Regulatory T cells mediate immunosupression induced by experimental hypothyroidism

VALLI E; STERLE H A; MÉNDEZ HUERGO S; MASCANFRONI ID; KLECHA AJ; BARREIRO ARCOS ML; RABINOVICH G; CREMASCHI GA

Honolulu

Congreso; Immunology 2013, American Association of Immunologists Annual Meeting; 2013

American Association of Immunologist (AAI)
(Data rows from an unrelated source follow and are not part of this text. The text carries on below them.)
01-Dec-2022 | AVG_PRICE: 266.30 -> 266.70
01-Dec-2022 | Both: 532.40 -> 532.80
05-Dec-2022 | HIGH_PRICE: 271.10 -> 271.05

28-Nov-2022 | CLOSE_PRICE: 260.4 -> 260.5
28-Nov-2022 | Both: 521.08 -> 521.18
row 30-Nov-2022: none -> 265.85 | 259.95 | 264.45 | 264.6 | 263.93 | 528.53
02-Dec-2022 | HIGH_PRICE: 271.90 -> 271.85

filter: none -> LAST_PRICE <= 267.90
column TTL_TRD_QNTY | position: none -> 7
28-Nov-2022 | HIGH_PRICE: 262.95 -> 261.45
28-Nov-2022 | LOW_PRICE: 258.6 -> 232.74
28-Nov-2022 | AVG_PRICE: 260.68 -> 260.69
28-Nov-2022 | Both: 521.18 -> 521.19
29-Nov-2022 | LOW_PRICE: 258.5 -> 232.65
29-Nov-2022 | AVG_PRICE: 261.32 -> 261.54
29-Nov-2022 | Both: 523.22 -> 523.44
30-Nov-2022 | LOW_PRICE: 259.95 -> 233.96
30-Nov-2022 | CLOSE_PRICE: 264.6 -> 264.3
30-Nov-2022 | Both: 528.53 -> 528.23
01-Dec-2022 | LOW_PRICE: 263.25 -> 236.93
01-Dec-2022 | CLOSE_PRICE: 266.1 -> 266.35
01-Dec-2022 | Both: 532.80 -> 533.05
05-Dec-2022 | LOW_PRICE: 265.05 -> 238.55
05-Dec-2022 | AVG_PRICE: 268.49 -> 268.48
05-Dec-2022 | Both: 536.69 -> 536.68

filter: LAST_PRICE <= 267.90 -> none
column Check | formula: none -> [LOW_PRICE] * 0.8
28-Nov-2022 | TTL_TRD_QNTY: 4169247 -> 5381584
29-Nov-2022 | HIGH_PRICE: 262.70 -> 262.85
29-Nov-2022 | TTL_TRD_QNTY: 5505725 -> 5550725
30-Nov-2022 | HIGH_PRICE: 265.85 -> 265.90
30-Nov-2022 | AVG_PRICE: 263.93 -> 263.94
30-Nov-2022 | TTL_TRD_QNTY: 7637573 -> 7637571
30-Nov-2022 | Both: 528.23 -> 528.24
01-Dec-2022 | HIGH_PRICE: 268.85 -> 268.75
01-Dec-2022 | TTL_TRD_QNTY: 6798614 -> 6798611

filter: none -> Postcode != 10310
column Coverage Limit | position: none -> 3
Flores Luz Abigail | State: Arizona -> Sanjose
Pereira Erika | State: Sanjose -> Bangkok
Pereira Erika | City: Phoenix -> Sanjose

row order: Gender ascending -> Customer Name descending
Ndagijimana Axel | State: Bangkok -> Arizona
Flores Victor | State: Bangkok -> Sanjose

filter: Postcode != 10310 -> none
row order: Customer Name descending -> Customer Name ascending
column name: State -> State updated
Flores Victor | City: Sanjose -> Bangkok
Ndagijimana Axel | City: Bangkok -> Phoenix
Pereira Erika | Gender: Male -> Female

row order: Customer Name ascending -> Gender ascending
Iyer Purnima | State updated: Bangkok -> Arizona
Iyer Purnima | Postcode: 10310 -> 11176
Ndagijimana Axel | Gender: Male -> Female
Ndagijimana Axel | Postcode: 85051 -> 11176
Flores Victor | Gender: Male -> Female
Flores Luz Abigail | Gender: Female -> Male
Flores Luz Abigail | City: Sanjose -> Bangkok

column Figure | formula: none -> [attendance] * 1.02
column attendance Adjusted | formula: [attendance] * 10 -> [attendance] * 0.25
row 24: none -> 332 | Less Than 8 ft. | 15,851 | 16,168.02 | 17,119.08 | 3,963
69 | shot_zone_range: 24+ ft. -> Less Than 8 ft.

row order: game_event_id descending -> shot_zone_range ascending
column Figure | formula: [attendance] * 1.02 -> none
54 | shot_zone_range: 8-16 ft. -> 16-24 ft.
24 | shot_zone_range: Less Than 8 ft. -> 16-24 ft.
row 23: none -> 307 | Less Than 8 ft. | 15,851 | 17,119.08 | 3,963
Thyroid status modulates immunity, being the circulating levels of thyroid hormones (THs) responsible for the regulation of lymphocyte activity. Formerly we observed that experimental hypothyroidism (Exp-hypo) decreases Th1 cytokine production and T cell-mediated immunity. Here we aimed to elucidate the mechanisms underlying immunosuppression triggered by Exp-hypo. Lymphocyte subsets were assessed in spleens and lymph nodes of hypothyroid (hypo-WT) and control (C) mice. Percentage of Treg (CD4+CD25+FoxP3+) cells (Tregs %) was significantly increased in the hypo-WT group without differences in CD3/CD19 or CD4/CD8 ratios. When naïve T cells were differentiated to inducible Treg cells in vitro, similar results were obtained. Treg cells overexpress galectin-1 (Gal-1), an immunoregulatory β-galactoside-binding protein, and mice lacking this lectin (Lgals1-/-) showed reduced Treg cell activity. To evaluate the role of Gal-1 in the regulation of Tregs in Exp-hypo we also analyzed lymphocyte reactivity and the percentage of Tregs % in eu- and hypothyroid Lgals1-/- mice (hypo-KO). We found an increased T cell proliferation and a reduction in the Tregs % in hypo-KO mice respect to the hypo-WT group. We conclude that modulation of immunity in the Exp-hypo with low circulating levels of THs is associated to a significant rise in the percentage of spontaneous and inducible Tregs. This increase relies on the expression of Gal-1 and may be related to a functional deficit of T cells.